Что водило пером Троцкого в пассажах, подобных этим, так это, конечно, его священный гнев и возмущение чудовищностью культа личности Сталина. Он низводил Сталина до мелкорослого тирана, раздувшегося до сверхъестественных размеров, до деспота, превратившего себя в божество. Поступая таким образом, Троцкий прокладывает путь, так сказать, тем, кто много лет спустя сбросит монументы Сталину, выкинет его тело из Мавзолея на Красной площади, сотрет его имя с площадей и улиц и даже переименуют Сталинград в Волгоград.
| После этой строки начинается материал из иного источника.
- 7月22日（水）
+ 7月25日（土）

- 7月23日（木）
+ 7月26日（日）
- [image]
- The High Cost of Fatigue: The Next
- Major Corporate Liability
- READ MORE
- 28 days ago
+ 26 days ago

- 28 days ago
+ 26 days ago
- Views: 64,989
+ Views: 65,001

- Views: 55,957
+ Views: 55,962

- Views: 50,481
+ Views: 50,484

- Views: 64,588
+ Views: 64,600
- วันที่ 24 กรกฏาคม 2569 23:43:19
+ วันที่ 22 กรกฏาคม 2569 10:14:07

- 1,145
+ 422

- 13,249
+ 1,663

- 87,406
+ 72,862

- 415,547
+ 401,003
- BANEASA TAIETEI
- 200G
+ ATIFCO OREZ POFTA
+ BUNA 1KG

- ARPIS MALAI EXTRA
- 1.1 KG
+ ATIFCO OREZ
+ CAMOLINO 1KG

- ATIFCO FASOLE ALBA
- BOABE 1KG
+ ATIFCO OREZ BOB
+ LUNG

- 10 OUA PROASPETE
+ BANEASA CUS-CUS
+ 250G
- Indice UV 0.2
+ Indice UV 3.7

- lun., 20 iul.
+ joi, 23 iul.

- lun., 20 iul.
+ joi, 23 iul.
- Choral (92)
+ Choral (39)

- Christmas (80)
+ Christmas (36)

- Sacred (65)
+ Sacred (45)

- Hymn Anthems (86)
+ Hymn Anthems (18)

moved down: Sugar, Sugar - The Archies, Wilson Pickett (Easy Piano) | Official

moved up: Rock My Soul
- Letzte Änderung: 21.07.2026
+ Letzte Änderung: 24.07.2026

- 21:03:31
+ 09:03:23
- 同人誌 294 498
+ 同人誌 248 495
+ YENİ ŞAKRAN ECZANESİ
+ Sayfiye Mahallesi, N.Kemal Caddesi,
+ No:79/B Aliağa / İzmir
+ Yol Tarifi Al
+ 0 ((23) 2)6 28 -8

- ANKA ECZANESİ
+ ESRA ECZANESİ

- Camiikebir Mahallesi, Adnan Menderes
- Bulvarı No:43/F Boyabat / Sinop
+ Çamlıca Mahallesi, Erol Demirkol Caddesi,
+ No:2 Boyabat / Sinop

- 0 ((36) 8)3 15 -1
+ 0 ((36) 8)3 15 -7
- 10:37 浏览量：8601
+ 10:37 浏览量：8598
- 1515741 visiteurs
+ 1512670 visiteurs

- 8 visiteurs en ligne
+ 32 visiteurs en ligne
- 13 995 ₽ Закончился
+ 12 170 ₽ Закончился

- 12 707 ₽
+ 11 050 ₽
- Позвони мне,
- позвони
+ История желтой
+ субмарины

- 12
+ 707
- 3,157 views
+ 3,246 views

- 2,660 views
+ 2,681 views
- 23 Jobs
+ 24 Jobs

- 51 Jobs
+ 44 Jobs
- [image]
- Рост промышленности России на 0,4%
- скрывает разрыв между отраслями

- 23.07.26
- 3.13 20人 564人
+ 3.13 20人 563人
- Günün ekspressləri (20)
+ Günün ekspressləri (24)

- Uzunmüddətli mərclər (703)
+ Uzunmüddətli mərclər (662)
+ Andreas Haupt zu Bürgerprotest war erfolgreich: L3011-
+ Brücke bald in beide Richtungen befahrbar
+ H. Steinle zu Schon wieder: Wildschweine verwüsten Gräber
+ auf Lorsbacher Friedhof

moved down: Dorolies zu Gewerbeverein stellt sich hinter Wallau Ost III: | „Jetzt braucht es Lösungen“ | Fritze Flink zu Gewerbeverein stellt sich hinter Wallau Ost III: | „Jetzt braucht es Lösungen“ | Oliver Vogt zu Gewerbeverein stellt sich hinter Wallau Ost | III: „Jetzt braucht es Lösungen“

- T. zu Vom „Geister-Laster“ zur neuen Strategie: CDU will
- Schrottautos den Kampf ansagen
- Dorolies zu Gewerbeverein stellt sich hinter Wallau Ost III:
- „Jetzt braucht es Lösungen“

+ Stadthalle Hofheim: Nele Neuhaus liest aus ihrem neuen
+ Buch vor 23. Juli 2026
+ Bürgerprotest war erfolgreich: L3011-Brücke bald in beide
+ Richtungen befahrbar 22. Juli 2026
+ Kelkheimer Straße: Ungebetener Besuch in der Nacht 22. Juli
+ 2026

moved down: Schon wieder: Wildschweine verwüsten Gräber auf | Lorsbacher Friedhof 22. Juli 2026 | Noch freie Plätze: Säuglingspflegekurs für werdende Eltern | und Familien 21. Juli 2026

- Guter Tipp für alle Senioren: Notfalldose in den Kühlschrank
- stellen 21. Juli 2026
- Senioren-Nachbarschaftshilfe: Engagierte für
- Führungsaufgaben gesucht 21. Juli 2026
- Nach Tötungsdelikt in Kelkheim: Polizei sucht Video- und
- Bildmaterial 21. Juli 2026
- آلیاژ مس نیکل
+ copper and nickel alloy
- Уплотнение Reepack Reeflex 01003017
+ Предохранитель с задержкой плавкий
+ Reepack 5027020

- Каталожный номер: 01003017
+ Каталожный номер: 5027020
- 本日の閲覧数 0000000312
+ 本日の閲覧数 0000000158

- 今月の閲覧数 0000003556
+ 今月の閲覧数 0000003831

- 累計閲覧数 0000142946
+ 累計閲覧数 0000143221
С ясным предчувствием всего этого Троцкий вспоминал, что Нерона тоже обожествляли, но «после того, как он скончался, его статуи были разбиты на куски, а имя его соскоблили отовсюду. Месть истории сильнее, чем месть самого могущественного Генерального секретаря. Я осмеливаюсь думать, что это утешает». Незадолго до того, как он был поражен окончательным ударом сталинского вероломства, Троцкий уже смаковал грядущее возмездие истории и свою собственную победу за пределами могилы. Он готовил это воздаяние в словах достаточно весомых, чтобы служить в качестве текста для приговора будущих поколений. Он обращался со Сталиным, как с символом гигантского вакуума, продуктом эпохи, в котором растворились моральные принципы старого порядка, а новые еще не сформировались.